February 11, 2007 by Wendy


I’ve been making soup on the weekends. Two different kinds of soup, if I can manage it (lately I can), and we have some for dinner Sunday night and then portion out the rest to take to work with our salads. I never used to be a soup person. Soup was all sippy and precious and tedious, and I never quite believed that the food in soup was real food. If anything it was ghost food, sad little wraiths of celery and onion drifting around in a murky brothy underworld. But this was because soup in a can was the only soup I knew. It was also because I used to only like food that could punch me in the stomach from the inside. Soup just wasn’t thuggish enough, unless it had cream or cheese or noodles or dumplings or pizzas floating in it. But hey, these days I like the soup, and it goes well with This Thing I’m Doing, which has gotten me to cook stuff I might not have made otherwise. I suspect that if I didn’t have to cook vegan, I’d be trying to make pitiful low-fat versions of all kinds of cheesy chowdery thug crap, which of course is never as good as the real crap. Theoretically you can make vegan versions of cheesy, chowdery crap, but it’s a pain in the ass, and it tends to involve ingredients that Chris is allergic to, and most days I do my best not to kill him.

So see, I have no choice but to make the black bean soup and the spicy carrot peanut soup and the roasted squash and cauliflower soup and oh, it’s a living hell, I tell you, me in the kitchen on a Saturday afternoon with my hand blender and my enameled cast-iron pot, listening to the radio and wrangling soup. Yesterday I made the tomato soup recipe from the latest issue of BUST, and today I made harira, which has become a This Thing favorite around here. So now we’re set.

I know there’s more to it all than this, but the soup days are doing me good. Yesterday was sort of a hard day—it reminded me I’m still stumbling around after all that’s happened in the last six weeks. I spent half the afternoon taking a nap and the other half in the kitchen with the soup, and yes, that helped. Hence, soup.

Filed Under: personal, this thing I'm doing

Catching up

February 8, 2007 by Wendy

It’s nice that the heat is free in this apartment but we can’t turn it the hell down either.

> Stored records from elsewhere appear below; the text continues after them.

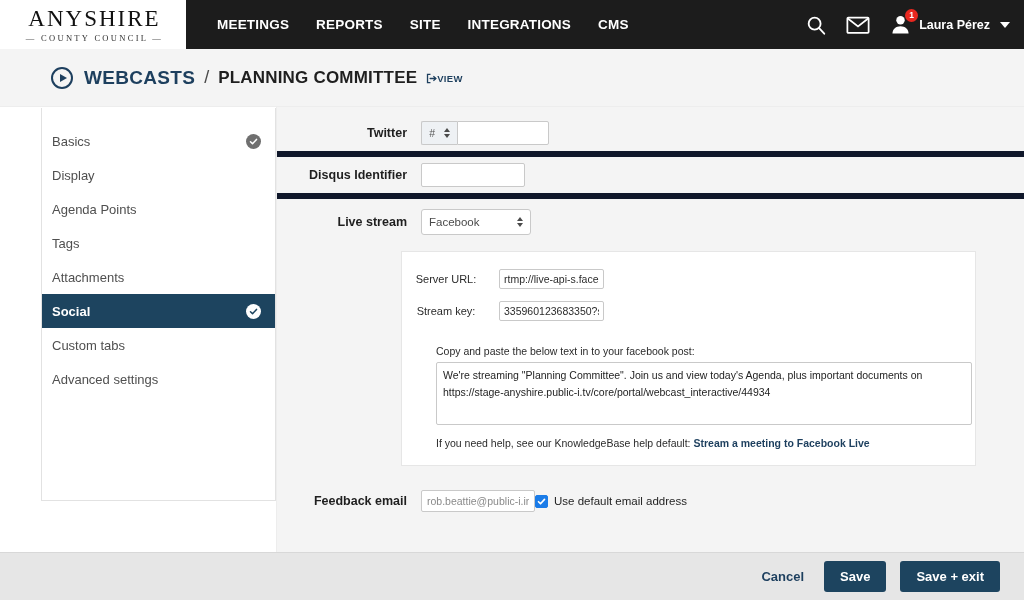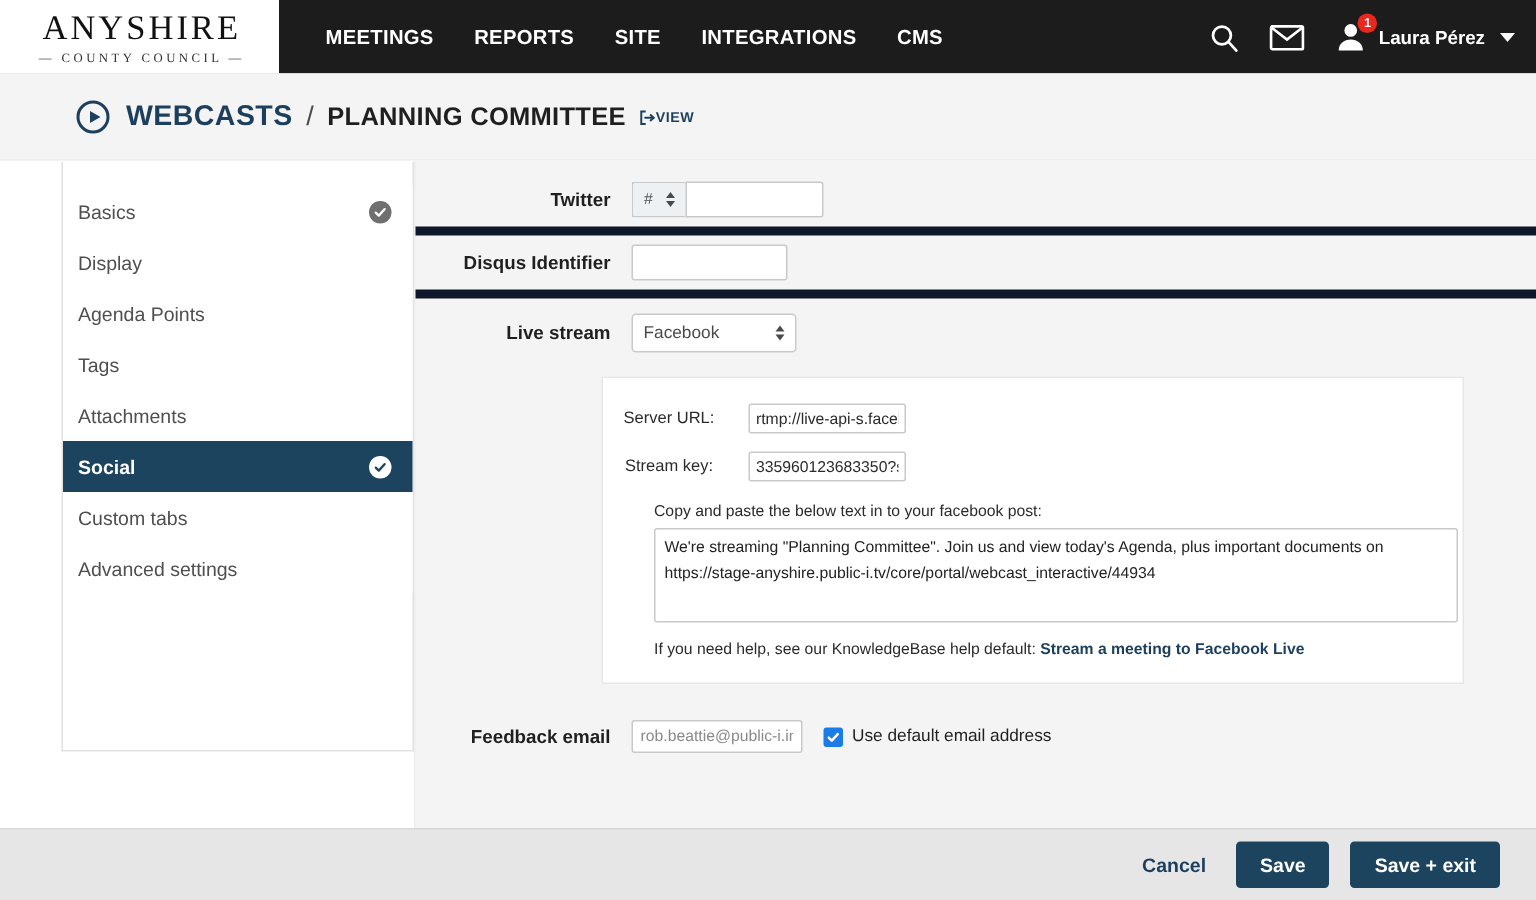--- a/index.html
+++ b/index.html
@@ -366,21 +366,21 @@
     border: 1px solid #c9c9c9;
     padding: 0 5px;
     border-radius: 2px;
     background: #ffffff;
     font-family: "Liberation Sans", sans-serif;
     outline: none;
   }
   .feedback-input::placeholder { color: #8a8a8a; }
   .cb-wrap {
     display: flex; align-items: center;
-    gap: 6px; margin-left: 14px;
+    gap: 6px; 
     cursor: pointer;
   }
   .cb {
     width: 13px; height: 13px;
     background: #1b7ce8;
     border: 1px solid #1b7ce8;
     border-radius: 2px;
     display: flex; align-items: center; justify-content: center;
     flex: none;
   }
@@ -566,21 +566,21 @@
               </span>
           </div>
         </div>
       </div>
 
       <div class="stream-panel">
         <div class="panel-line">
           <div class="panel-label">Server URL:</div>
           <input class="panel-input" type="text" value="rtmp://live-api-s.facebook" style="">
         </div>
-        <div class="panel-line" style="margin-bottom:14px;">
+        <div class="panel-line" style="margin-bottom:24px;">
           <div class="panel-label">Stream key:</div>
           <input class="panel-input" type="text" value="335960123683350?s_ps" style="">
         </div>
         <div class="panel-note">Copy and paste the below text in to your facebook post:</div>
         <textarea class="panel-textarea" style="">We're streaming "Planning Committee". Join us and view today's Agenda, plus important documents on https://stage-anyshire.public-i.tv/core/portal/webcast_interactive/44934</textarea>
         <div class="panel-help">
           <span>If you need help, see our KnowledgeBase help default:</span>
           <a>Stream a meeting to Facebook Live</a>
         </div>
       </div>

We have eight histrionic radiators which make a big hot fuss several times a day, which is great if you are a Sonoran lizard or a fondue or some other kind of heat-loving thing, but not so great otherwise. It gets worse as it gets colder outside, so if you’re cold in your apartment you should come on over, and open your pores and stay awhile. And then we’ll put some of that hot in a Ziploc baggie for you to take home.

Anyway. How are you guys? How about those Bear people not winning that super thing last weekend? We seem to recall hearing something about this.

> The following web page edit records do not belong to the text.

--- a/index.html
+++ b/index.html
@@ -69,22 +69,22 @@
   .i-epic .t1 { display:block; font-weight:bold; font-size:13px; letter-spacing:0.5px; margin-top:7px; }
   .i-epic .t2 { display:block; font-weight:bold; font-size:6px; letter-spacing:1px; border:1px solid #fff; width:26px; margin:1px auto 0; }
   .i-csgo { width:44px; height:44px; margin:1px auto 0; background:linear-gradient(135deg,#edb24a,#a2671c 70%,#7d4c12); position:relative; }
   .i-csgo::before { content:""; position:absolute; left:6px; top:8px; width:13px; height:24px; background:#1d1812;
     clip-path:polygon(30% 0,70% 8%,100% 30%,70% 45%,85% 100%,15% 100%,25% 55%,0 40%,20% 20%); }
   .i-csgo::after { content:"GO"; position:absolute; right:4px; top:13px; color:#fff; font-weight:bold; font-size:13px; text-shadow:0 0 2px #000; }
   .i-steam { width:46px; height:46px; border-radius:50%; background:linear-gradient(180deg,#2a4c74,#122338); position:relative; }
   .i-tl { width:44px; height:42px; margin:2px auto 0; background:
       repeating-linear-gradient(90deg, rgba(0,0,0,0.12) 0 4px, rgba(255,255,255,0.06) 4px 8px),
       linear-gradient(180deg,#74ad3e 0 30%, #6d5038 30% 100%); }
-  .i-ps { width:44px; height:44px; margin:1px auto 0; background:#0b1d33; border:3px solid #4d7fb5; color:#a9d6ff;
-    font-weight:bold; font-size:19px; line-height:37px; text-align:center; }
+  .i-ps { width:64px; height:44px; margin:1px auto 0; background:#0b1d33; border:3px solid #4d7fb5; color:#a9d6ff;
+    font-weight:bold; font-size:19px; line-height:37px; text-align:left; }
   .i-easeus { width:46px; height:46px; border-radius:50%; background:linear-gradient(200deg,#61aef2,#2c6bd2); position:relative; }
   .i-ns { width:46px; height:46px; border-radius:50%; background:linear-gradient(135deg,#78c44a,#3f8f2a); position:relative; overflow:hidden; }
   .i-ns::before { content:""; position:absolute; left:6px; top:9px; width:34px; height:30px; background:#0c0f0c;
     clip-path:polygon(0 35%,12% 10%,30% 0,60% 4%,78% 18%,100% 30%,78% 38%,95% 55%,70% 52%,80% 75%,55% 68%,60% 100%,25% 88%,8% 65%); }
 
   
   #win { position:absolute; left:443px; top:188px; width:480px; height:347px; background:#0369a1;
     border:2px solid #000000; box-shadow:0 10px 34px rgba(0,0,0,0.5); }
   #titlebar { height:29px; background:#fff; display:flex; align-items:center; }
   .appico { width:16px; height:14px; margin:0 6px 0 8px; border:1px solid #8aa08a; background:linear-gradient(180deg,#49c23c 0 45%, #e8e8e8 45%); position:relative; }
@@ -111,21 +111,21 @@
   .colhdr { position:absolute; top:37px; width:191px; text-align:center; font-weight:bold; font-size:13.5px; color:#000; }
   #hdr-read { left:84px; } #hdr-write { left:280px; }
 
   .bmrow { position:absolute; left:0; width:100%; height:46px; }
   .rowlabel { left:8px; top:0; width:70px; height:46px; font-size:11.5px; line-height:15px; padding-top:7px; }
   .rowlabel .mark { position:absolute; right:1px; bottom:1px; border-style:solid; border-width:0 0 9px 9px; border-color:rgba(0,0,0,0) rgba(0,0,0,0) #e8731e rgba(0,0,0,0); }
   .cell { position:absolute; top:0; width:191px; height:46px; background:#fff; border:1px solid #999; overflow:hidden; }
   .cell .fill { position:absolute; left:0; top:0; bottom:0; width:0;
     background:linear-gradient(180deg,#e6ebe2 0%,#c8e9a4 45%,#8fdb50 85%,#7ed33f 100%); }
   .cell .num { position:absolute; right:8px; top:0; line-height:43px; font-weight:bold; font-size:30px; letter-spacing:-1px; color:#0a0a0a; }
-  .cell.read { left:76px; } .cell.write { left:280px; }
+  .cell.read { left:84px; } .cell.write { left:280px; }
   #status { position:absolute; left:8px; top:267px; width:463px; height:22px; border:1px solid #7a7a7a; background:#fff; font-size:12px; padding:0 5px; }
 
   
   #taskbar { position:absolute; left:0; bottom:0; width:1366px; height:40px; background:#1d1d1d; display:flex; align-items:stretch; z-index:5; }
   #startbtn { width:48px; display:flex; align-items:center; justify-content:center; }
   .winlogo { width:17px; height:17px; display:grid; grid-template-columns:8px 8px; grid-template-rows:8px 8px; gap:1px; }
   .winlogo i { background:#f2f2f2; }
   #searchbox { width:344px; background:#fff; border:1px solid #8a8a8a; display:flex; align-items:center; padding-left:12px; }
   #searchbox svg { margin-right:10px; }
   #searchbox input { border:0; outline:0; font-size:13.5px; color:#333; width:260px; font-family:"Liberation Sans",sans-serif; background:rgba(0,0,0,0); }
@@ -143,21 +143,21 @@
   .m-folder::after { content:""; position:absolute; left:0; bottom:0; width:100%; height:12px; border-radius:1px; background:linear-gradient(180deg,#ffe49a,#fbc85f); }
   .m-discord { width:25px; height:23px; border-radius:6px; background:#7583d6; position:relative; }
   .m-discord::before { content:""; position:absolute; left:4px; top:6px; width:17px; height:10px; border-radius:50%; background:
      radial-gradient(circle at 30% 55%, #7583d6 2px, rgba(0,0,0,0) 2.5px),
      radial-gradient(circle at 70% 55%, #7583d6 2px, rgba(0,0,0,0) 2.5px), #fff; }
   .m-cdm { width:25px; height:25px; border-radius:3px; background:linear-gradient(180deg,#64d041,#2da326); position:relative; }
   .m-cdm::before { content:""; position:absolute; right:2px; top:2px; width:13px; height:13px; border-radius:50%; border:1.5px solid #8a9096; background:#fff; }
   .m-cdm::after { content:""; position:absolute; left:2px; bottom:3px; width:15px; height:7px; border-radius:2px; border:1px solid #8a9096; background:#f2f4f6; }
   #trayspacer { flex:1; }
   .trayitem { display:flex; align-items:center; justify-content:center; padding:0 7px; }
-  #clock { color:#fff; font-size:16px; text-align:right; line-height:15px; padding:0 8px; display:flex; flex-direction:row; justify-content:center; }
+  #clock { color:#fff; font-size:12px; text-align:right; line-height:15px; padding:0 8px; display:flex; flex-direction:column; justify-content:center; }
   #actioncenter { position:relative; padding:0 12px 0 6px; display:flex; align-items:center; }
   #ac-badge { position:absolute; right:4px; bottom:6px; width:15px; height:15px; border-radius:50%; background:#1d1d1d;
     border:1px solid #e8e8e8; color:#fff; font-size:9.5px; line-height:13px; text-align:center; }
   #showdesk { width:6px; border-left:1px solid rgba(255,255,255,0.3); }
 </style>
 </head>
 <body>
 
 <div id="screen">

I’m still doing This Thing I’m Doing, though the week after we hit the hundred-day mark last month Chris and I took a little break. We had Santullo’s and ribs and burgers oh my, and this time my stomach didn’t protest as much as it did over the holidays, so apparently I haven’t completely transformed into a lily-livered herbivore. I’ve been back on the wagon for a couple weeks now, so to speak, but I haven’t made much new progress yet. (Of course, the vegan wagon is probably not a terribly speedy wagon, you know? Because it’s not like you can use oxen to pull it.)

However, in totally old news that I have neglected to tell you, we made it through the “holiday survivor” challenge at our gym. That’s where they give you a nice little gym bag for not gaining several pounds of festive butterfat between late November and mid-January. We also got t-shirts for trying six new classes. I hope we get a chance to earn pants next, since the ones we bring to the gym were simply bought, with dirty old regular money and everything, and how can you expect to have a decent workout if you’re wearing pants you can’t respect? But whatever.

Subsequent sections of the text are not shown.